Francesca Albanese defies vicious attacks

The UN special rapporteur tirelessly denounces genozide in Gaza

by Gisella Ruccia

The scene itself would be bad enough: A United Nations special rapporteur is insulted by a government representative in the temple of diplomacy. But it is even worse when this rapporteur is Italian and is disavowed by the country where she was born and raised. On 28 October, during her presentation of her report Genocide in Gaza: A collective crime, Francesca Albanese, who is trained as an attorney, was the target of a series of interventions that left much of the plenary session of the Third Committee of the United Nations General Assembly in New York, chaired by Cherdchai Chaivaivid, Thailand’s ambassador to the UN, dismayed.

Israel described her as a “failed witch,” Italy questioned her integrity and impartiality, and Hungary, in a class by itself, invoked “President Trump’s peace line,” accused Albanese of “blind and anti-Israeli bias,” and once again brought up the usual slander of complicity with Hamas.
  The most important thing to note in this is that Israel, Italy, and Hungary are now on the record as the only three countries that rejected Albanese’s latest report.
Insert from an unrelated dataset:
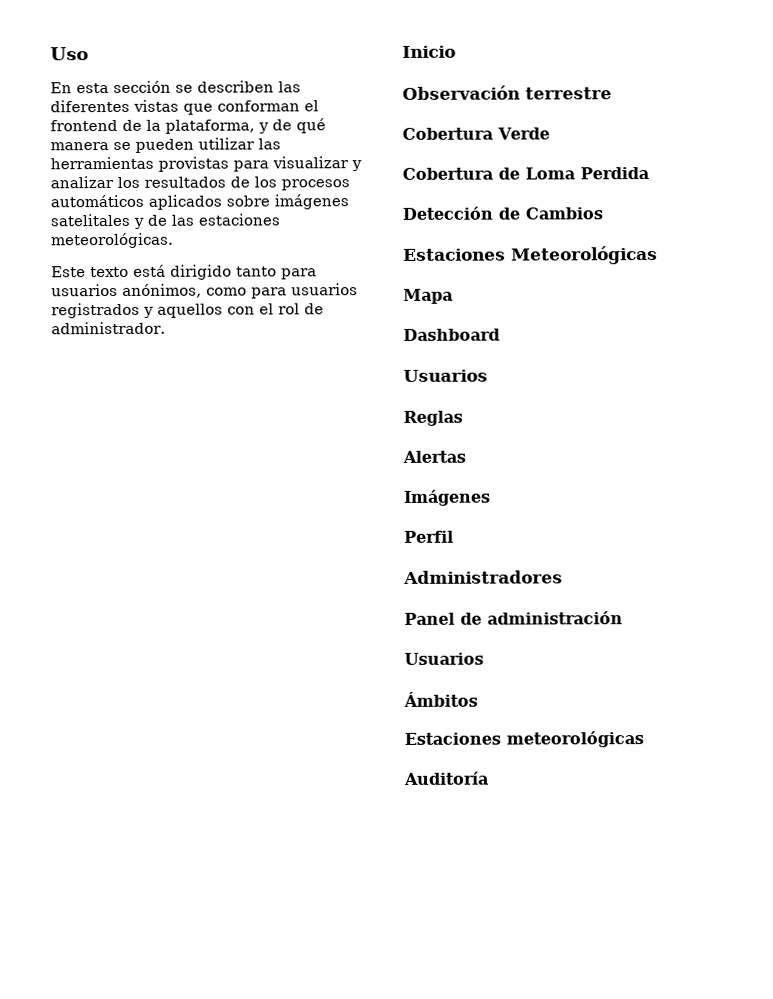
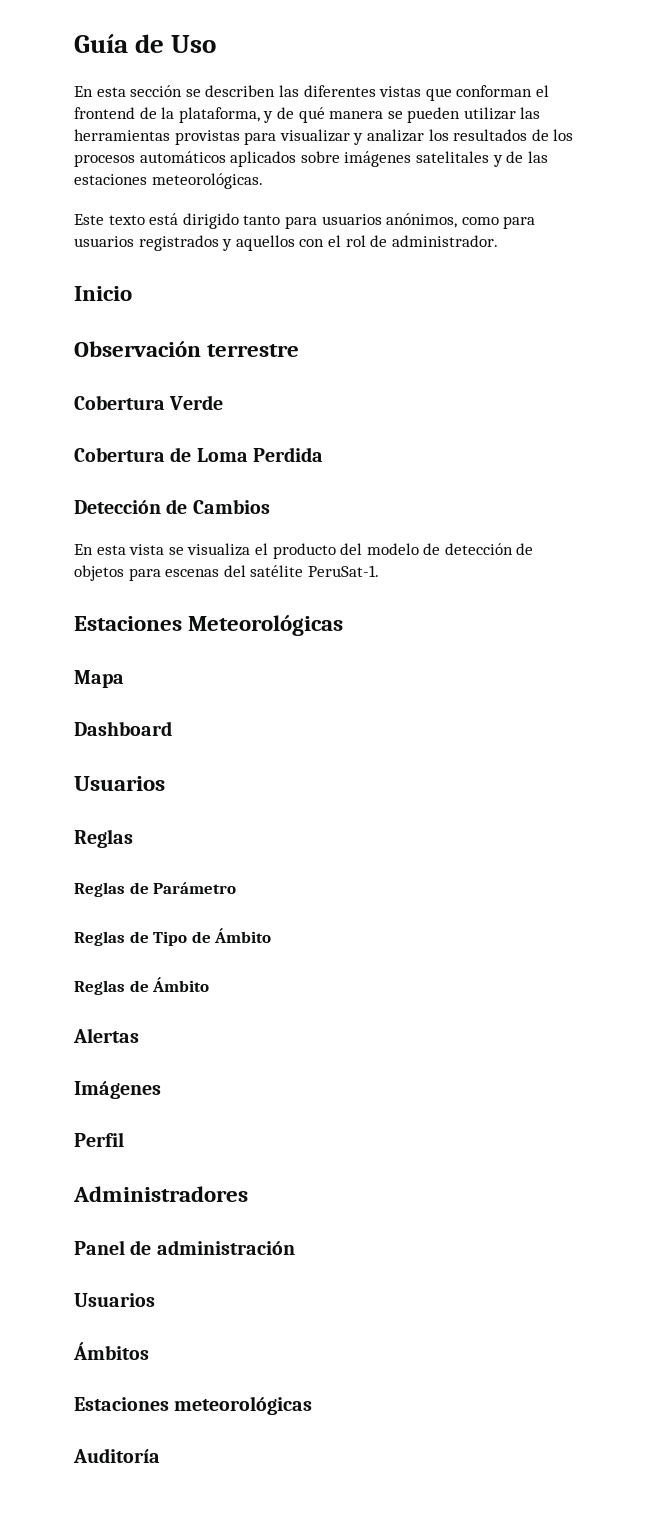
(50, 54) none -> [74,34,165,53] Guía de
(603, 213) none -> [74,543,534,559] [74,565,379,581] // En esta vista se visualiza el producto del modelo de detección de objetos para escenas del satélite PeruSat-1.
(463, 418) none -> [74,882,237,897] [74,928,272,946] [74,977,210,995] // Reglas de Parámetro // Reglas de Tipo de Ámbito // Reglas de Ámbito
She has been in South Africa since 25 October for the Nelson Mandela Annual Lecture and a series of meetings with the Desmond and Leah Tutu Legacy Foundation. Due to US sanctions, she was unable to travel to New York and, so, addressed the UNGA via a video link.
  In the large hall of the Third Committee, delegates listened to the lawyer’s lengthy presentation, in which she explained the findings in her 24-page report: a detailed analysis of the responsibility of 63 states for the devastation of the Gaza Strip, which she described as “strangled, starved, shattered.” Albanese also indicted “a resilient colonial world order sustained by a global system of complicity.”
  The first to speak was Israel’s permanent representative, Danny Danon, a member of Likud, the rightist party of Prime Minister Benjamin Netanyahu, who railed against the rapporteur in an offensive, intimidating and derisive tone:

Ms Albanese’s report is not about human rights. It is not about peace. For years, Ms Albanese has spread anti-Semitic rhetoric and blood libels.[…] She has defended terrorists and shown unambiguous, and vile contempt for Israel, the United States, and the West.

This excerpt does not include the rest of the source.